**What is needed**
An exact copy of the data is needed, one that excludes all pictures.

--------------------

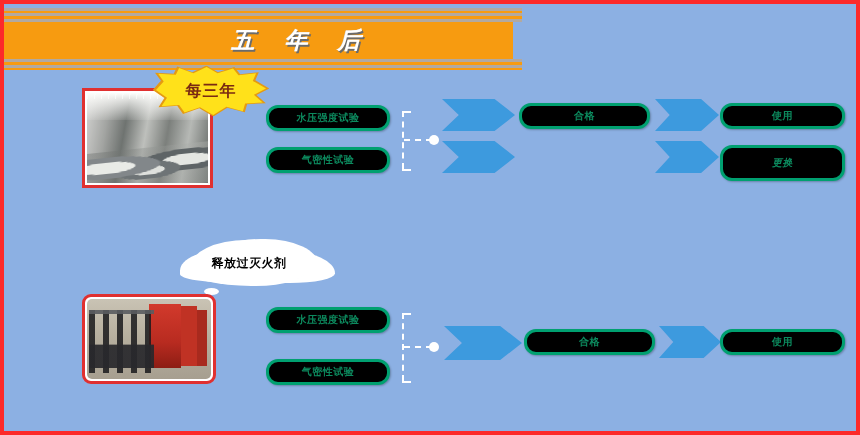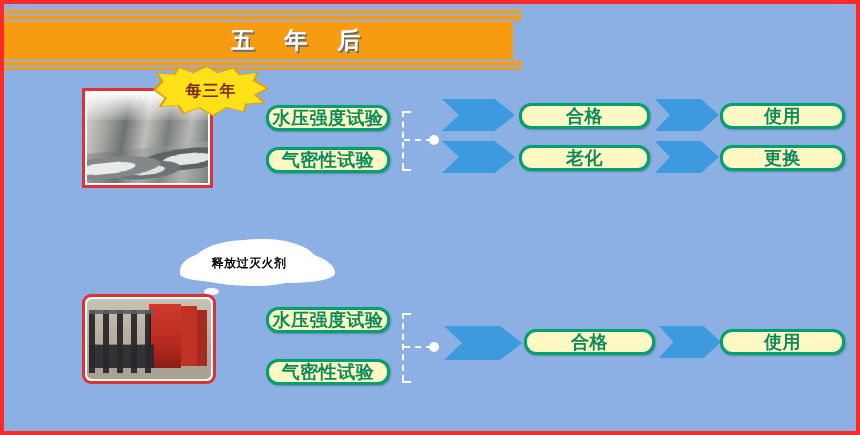--- a/index.html
+++ b/index.html
@@ -27,6 +27,7 @@
     top: 4px;
     width: 522px;
     height: 62px;
+    font-style: italic;
   }
   .stripe {
     position: absolute;

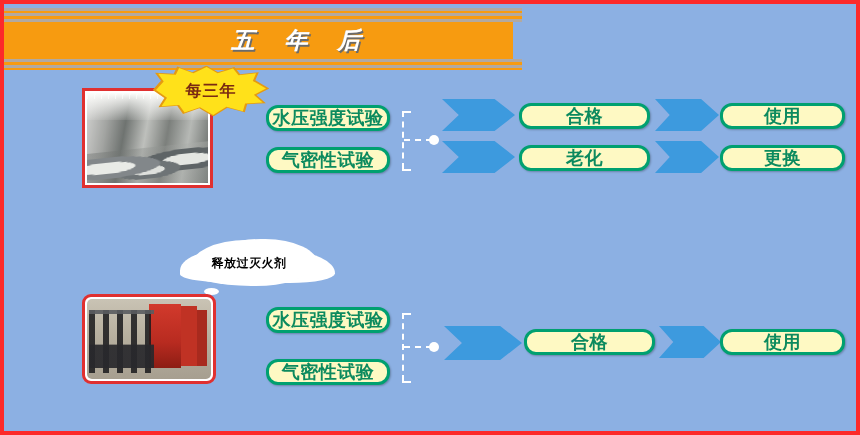--- a/index.html
+++ b/index.html
@@ -191,11 +191,11 @@
   .gbox {
     position: absolute;
     box-sizing: border-box;
-    background: #fef9c3;
+    background: #000000;
     border: 3px solid #00a070;
     border-radius: 12px;
     color: #0c8a5e;
-    font-size: 18px;
+    font-size: 10px;
     font-weight: bold;
     display: flex;
     align-items: center;

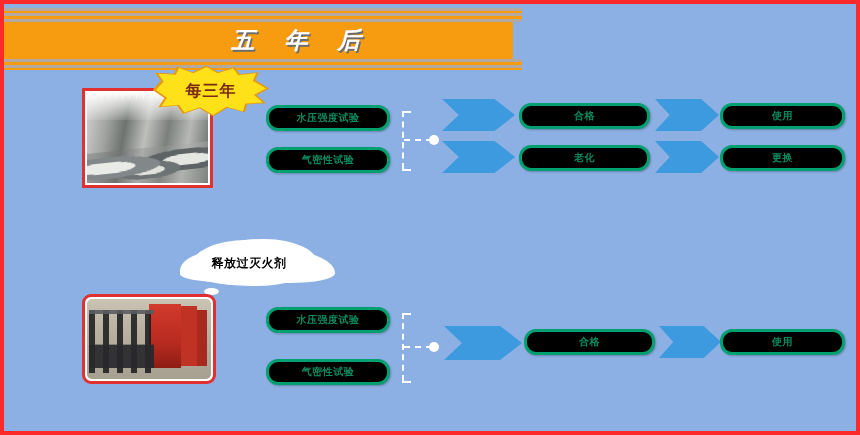--- a/index.html
+++ b/index.html
@@ -283,9 +283,6 @@
   <div class="gbox" style="left:515px; top:99px; width:131px; height:26px;">
     <span>合格</span>
   </div>
-  <div class="gbox" style="left:515px; top:141px; width:131px; height:26px;">
-    <span>老化</span>
-  </div>
 
   <div class="chevron" style="left:651px; top:95px; width:64px; height:32px;"></div>
   <div class="chevron" style="left:651px; top:137px; width:64px; height:32px;"></div>

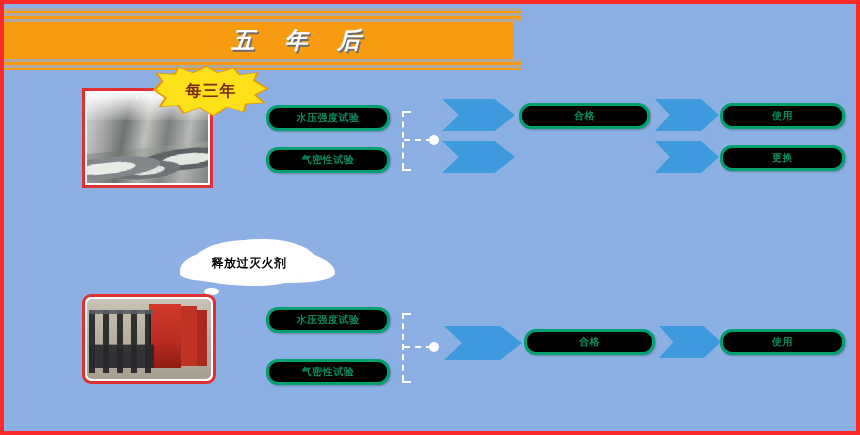--- a/index.html
+++ b/index.html
@@ -290,7 +290,7 @@
   <div class="gbox" style="left:716px; top:99px; width:125px; height:26px;">
     <span>使用</span>
   </div>
-  <div class="gbox" style="left:716px; top:141px; width:125px; height:26px;">
+  <div class="gbox" style="left:716px; top:141px; width:125px; height:36px;font-style:italic;">
     <span>更换</span>
   </div>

--------------------

**Solution**
--- a/index.html
+++ b/index.html
@@ -27,6 +27,7 @@
     top: 4px;
     width: 522px;
     height: 62px;
+    font-style: italic;
   }
   .stripe {
     position: absolute;

--- a/index.html
+++ b/index.html
@@ -191,11 +191,11 @@
   .gbox {
     position: absolute;
     box-sizing: border-box;
-    background: #fef9c3;
+    background: #000000;
     border: 3px solid #00a070;
     border-radius: 12px;
     color: #0c8a5e;
-    font-size: 18px;
+    font-size: 10px;
     font-weight: bold;
     display: flex;
     align-items: center;

--- a/index.html
+++ b/index.html
@@ -283,9 +283,6 @@
   <div class="gbox" style="left:515px; top:99px; width:131px; height:26px;">
     <span>合格</span>
   </div>
-  <div class="gbox" style="left:515px; top:141px; width:131px; height:26px;">
-    <span>老化</span>
-  </div>
 
   <div class="chevron" style="left:651px; top:95px; width:64px; height:32px;"></div>
   <div class="chevron" style="left:651px; top:137px; width:64px; height:32px;"></div>

--- a/index.html
+++ b/index.html
@@ -290,7 +290,7 @@
   <div class="gbox" style="left:716px; top:99px; width:125px; height:26px;">
     <span>使用</span>
   </div>
-  <div class="gbox" style="left:716px; top:141px; width:125px; height:26px;">
+  <div class="gbox" style="left:716px; top:141px; width:125px; height:36px;font-style:italic;">
     <span>更换</span>
   </div>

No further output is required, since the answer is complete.